▶ [Data for review]:

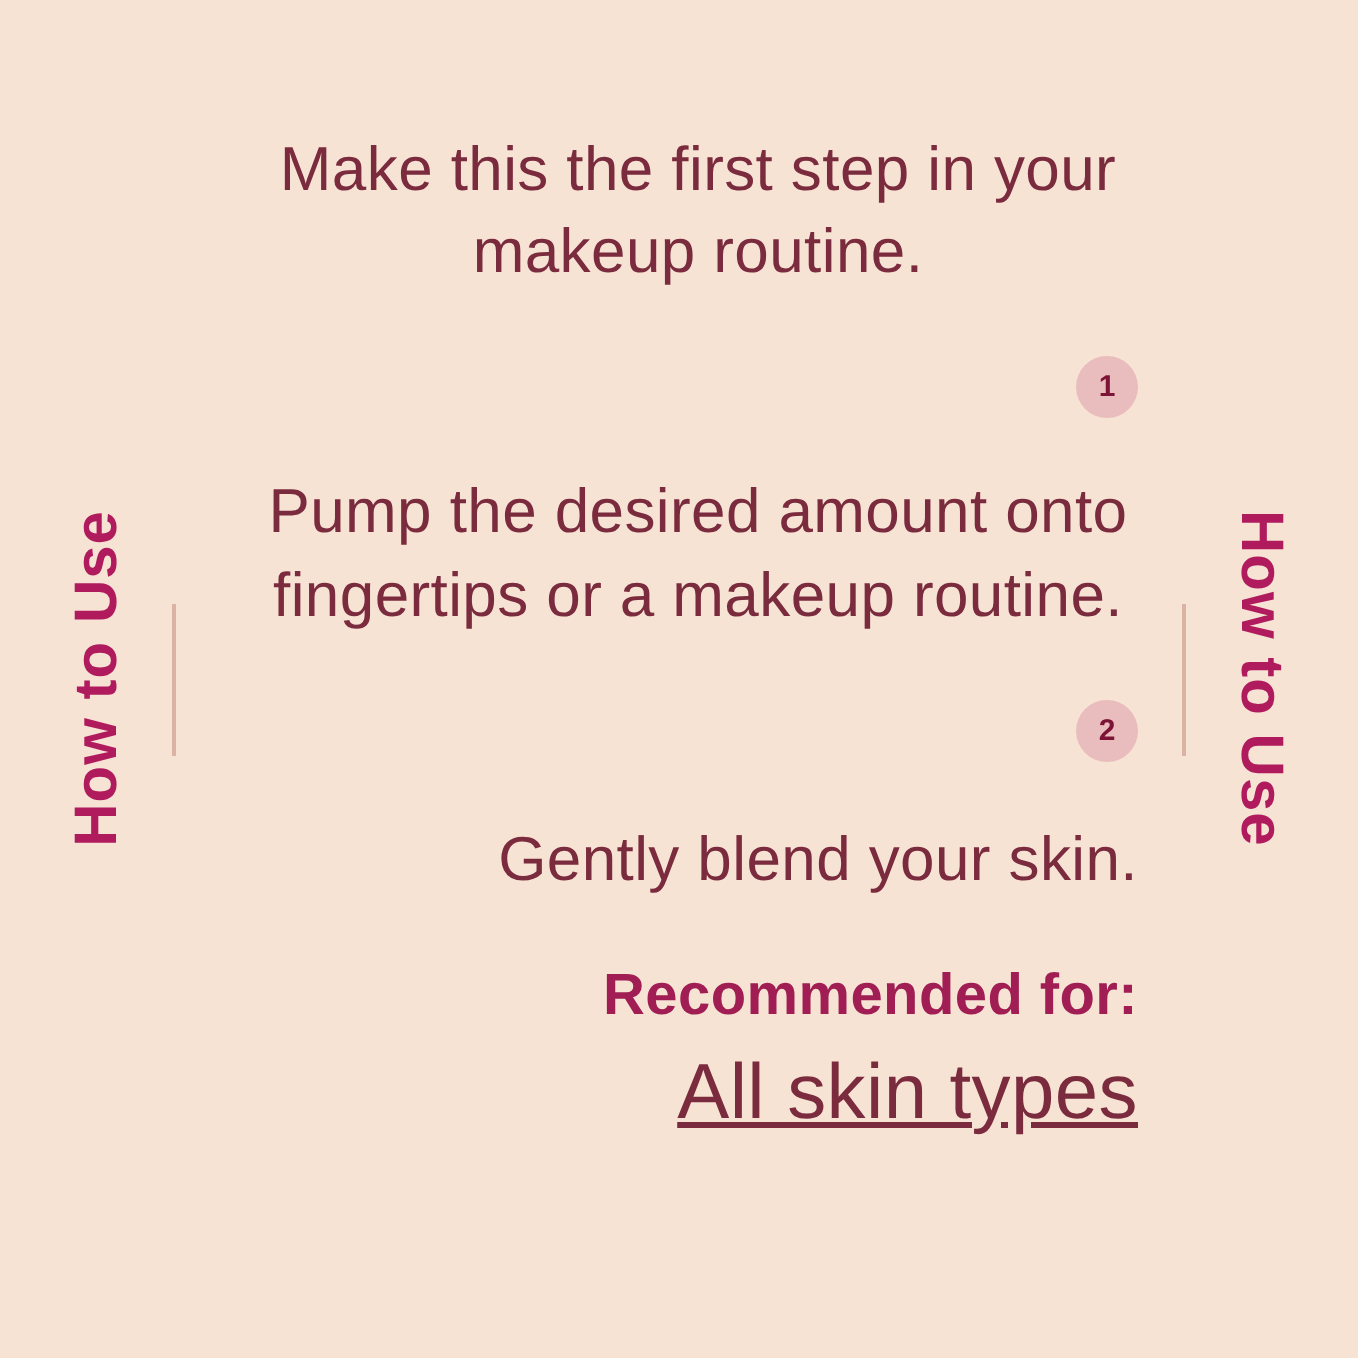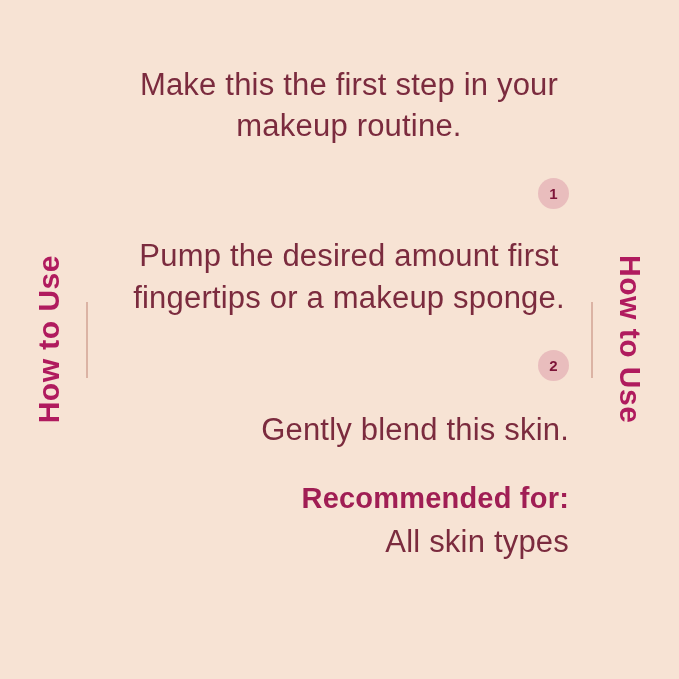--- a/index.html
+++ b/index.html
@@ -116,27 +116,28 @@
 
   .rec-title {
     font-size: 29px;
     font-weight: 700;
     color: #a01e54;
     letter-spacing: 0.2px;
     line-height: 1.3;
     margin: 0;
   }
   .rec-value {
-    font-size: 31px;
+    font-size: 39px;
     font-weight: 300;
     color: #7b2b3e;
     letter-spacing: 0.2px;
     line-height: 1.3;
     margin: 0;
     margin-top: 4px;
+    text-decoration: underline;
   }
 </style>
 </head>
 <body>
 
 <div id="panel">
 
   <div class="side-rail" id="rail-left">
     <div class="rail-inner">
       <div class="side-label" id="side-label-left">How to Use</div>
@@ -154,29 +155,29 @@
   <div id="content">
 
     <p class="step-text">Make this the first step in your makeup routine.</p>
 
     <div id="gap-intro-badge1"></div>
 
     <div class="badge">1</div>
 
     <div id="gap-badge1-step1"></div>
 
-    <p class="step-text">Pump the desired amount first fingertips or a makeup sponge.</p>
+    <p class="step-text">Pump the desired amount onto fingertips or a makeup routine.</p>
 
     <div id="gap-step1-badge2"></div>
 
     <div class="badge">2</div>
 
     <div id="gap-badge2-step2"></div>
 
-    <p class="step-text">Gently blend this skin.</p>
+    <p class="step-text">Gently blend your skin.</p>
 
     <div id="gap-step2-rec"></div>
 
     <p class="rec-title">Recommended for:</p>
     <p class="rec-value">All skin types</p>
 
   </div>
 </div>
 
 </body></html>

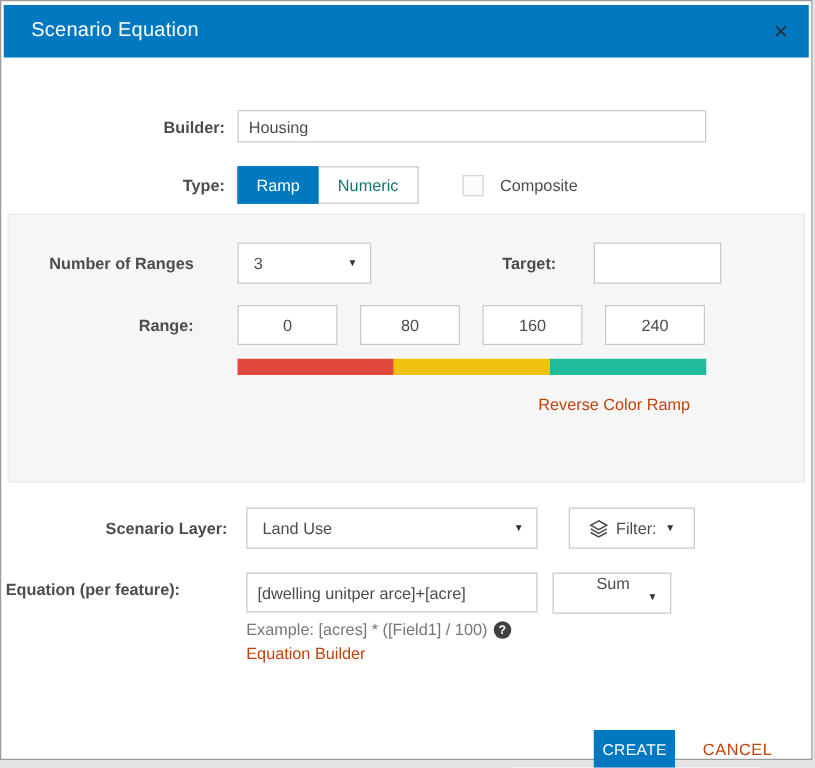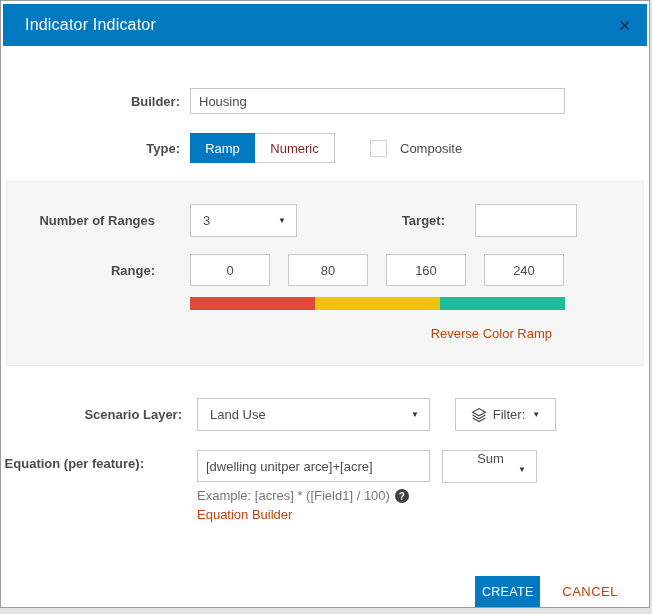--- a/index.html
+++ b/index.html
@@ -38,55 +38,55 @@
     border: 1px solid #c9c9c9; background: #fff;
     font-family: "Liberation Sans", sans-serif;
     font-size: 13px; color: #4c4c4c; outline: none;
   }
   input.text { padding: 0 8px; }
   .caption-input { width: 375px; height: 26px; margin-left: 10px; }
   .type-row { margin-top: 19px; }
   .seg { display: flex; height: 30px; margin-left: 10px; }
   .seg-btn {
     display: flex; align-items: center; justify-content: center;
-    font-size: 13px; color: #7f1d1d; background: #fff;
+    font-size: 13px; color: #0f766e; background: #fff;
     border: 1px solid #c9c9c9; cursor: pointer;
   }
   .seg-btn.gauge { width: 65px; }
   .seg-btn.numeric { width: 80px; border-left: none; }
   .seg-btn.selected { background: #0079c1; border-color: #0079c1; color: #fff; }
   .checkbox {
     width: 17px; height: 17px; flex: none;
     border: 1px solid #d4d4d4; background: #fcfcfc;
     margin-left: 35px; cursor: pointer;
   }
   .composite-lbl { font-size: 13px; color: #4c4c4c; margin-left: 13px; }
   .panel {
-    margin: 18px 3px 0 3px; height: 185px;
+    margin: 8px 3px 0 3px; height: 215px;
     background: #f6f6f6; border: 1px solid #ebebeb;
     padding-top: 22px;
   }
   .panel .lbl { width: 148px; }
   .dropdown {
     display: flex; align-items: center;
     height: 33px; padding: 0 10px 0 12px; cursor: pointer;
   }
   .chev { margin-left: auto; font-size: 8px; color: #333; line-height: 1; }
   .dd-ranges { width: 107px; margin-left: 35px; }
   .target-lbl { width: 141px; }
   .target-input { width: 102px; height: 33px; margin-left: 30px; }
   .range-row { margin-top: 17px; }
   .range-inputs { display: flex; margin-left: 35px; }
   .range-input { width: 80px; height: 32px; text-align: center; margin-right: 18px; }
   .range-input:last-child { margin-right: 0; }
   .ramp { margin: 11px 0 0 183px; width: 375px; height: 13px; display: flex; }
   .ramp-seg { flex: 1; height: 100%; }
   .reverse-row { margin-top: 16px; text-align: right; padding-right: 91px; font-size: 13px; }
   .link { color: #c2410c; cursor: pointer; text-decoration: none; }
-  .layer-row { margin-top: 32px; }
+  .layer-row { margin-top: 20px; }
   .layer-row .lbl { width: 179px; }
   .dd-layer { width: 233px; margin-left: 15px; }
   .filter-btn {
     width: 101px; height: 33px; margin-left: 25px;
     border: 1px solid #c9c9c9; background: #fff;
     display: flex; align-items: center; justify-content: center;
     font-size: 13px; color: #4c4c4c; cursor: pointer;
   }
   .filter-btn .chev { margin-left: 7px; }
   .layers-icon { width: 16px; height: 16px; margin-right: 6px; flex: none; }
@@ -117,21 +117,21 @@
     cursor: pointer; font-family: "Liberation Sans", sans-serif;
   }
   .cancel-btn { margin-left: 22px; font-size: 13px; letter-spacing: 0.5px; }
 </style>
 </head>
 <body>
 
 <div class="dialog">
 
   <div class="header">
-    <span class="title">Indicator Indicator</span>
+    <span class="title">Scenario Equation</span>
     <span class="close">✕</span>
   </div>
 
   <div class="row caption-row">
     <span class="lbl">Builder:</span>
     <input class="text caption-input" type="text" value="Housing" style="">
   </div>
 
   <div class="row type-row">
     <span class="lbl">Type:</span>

▶ [Description of the task]: Output the entries exactly and keep every picture out of them.

▶ [Answer for the task]:
--- a/index.html
+++ b/index.html
@@ -116,27 +116,28 @@
 
   .rec-title {
     font-size: 29px;
     font-weight: 700;
     color: #a01e54;
     letter-spacing: 0.2px;
     line-height: 1.3;
     margin: 0;
   }
   .rec-value {
-    font-size: 31px;
+    font-size: 39px;
     font-weight: 300;
     color: #7b2b3e;
     letter-spacing: 0.2px;
     line-height: 1.3;
     margin: 0;
     margin-top: 4px;
+    text-decoration: underline;
   }
 </style>
 </head>
 <body>
 
 <div id="panel">
 
   <div class="side-rail" id="rail-left">
     <div class="rail-inner">
       <div class="side-label" id="side-label-left">How to Use</div>
@@ -154,29 +155,29 @@
   <div id="content">
 
     <p class="step-text">Make this the first step in your makeup routine.</p>
 
     <div id="gap-intro-badge1"></div>
 
     <div class="badge">1</div>
 
     <div id="gap-badge1-step1"></div>
 
-    <p class="step-text">Pump the desired amount first fingertips or a makeup sponge.</p>
+    <p class="step-text">Pump the desired amount onto fingertips or a makeup routine.</p>
 
     <div id="gap-step1-badge2"></div>
 
     <div class="badge">2</div>
 
     <div id="gap-badge2-step2"></div>
 
-    <p class="step-text">Gently blend this skin.</p>
+    <p class="step-text">Gently blend your skin.</p>
 
     <div id="gap-step2-rec"></div>
 
     <p class="rec-title">Recommended for:</p>
     <p class="rec-value">All skin types</p>
 
   </div>
 </div>
 
 </body></html>

--- a/index.html
+++ b/index.html
@@ -38,55 +38,55 @@
     border: 1px solid #c9c9c9; background: #fff;
     font-family: "Liberation Sans", sans-serif;
     font-size: 13px; color: #4c4c4c; outline: none;
   }
   input.text { padding: 0 8px; }
   .caption-input { width: 375px; height: 26px; margin-left: 10px; }
   .type-row { margin-top: 19px; }
   .seg { display: flex; height: 30px; margin-left: 10px; }
   .seg-btn {
     display: flex; align-items: center; justify-content: center;
-    font-size: 13px; color: #7f1d1d; background: #fff;
+    font-size: 13px; color: #0f766e; background: #fff;
     border: 1px solid #c9c9c9; cursor: pointer;
   }
   .seg-btn.gauge { width: 65px; }
   .seg-btn.numeric { width: 80px; border-left: none; }
   .seg-btn.selected { background: #0079c1; border-color: #0079c1; color: #fff; }
   .checkbox {
     width: 17px; height: 17px; flex: none;
     border: 1px solid #d4d4d4; background: #fcfcfc;
     margin-left: 35px; cursor: pointer;
   }
   .composite-lbl { font-size: 13px; color: #4c4c4c; margin-left: 13px; }
   .panel {
-    margin: 18px 3px 0 3px; height: 185px;
+    margin: 8px 3px 0 3px; height: 215px;
     background: #f6f6f6; border: 1px solid #ebebeb;
     padding-top: 22px;
   }
   .panel .lbl { width: 148px; }
   .dropdown {
     display: flex; align-items: center;
     height: 33px; padding: 0 10px 0 12px; cursor: pointer;
   }
   .chev { margin-left: auto; font-size: 8px; color: #333; line-height: 1; }
   .dd-ranges { width: 107px; margin-left: 35px; }
   .target-lbl { width: 141px; }
   .target-input { width: 102px; height: 33px; margin-left: 30px; }
   .range-row { margin-top: 17px; }
   .range-inputs { display: flex; margin-left: 35px; }
   .range-input { width: 80px; height: 32px; text-align: center; margin-right: 18px; }
   .range-input:last-child { margin-right: 0; }
   .ramp { margin: 11px 0 0 183px; width: 375px; height: 13px; display: flex; }
   .ramp-seg { flex: 1; height: 100%; }
   .reverse-row { margin-top: 16px; text-align: right; padding-right: 91px; font-size: 13px; }
   .link { color: #c2410c; cursor: pointer; text-decoration: none; }
-  .layer-row { margin-top: 32px; }
+  .layer-row { margin-top: 20px; }
   .layer-row .lbl { width: 179px; }
   .dd-layer { width: 233px; margin-left: 15px; }
   .filter-btn {
     width: 101px; height: 33px; margin-left: 25px;
     border: 1px solid #c9c9c9; background: #fff;
     display: flex; align-items: center; justify-content: center;
     font-size: 13px; color: #4c4c4c; cursor: pointer;
   }
   .filter-btn .chev { margin-left: 7px; }
   .layers-icon { width: 16px; height: 16px; margin-right: 6px; flex: none; }
@@ -117,21 +117,21 @@
     cursor: pointer; font-family: "Liberation Sans", sans-serif;
   }
   .cancel-btn { margin-left: 22px; font-size: 13px; letter-spacing: 0.5px; }
 </style>
 </head>
 <body>
 
 <div class="dialog">
 
   <div class="header">
-    <span class="title">Indicator Indicator</span>
+    <span class="title">Scenario Equation</span>
     <span class="close">✕</span>
   </div>
 
   <div class="row caption-row">
     <span class="lbl">Builder:</span>
     <input class="text caption-input" type="text" value="Housing" style="">
   </div>
 
   <div class="row type-row">
     <span class="lbl">Type:</span>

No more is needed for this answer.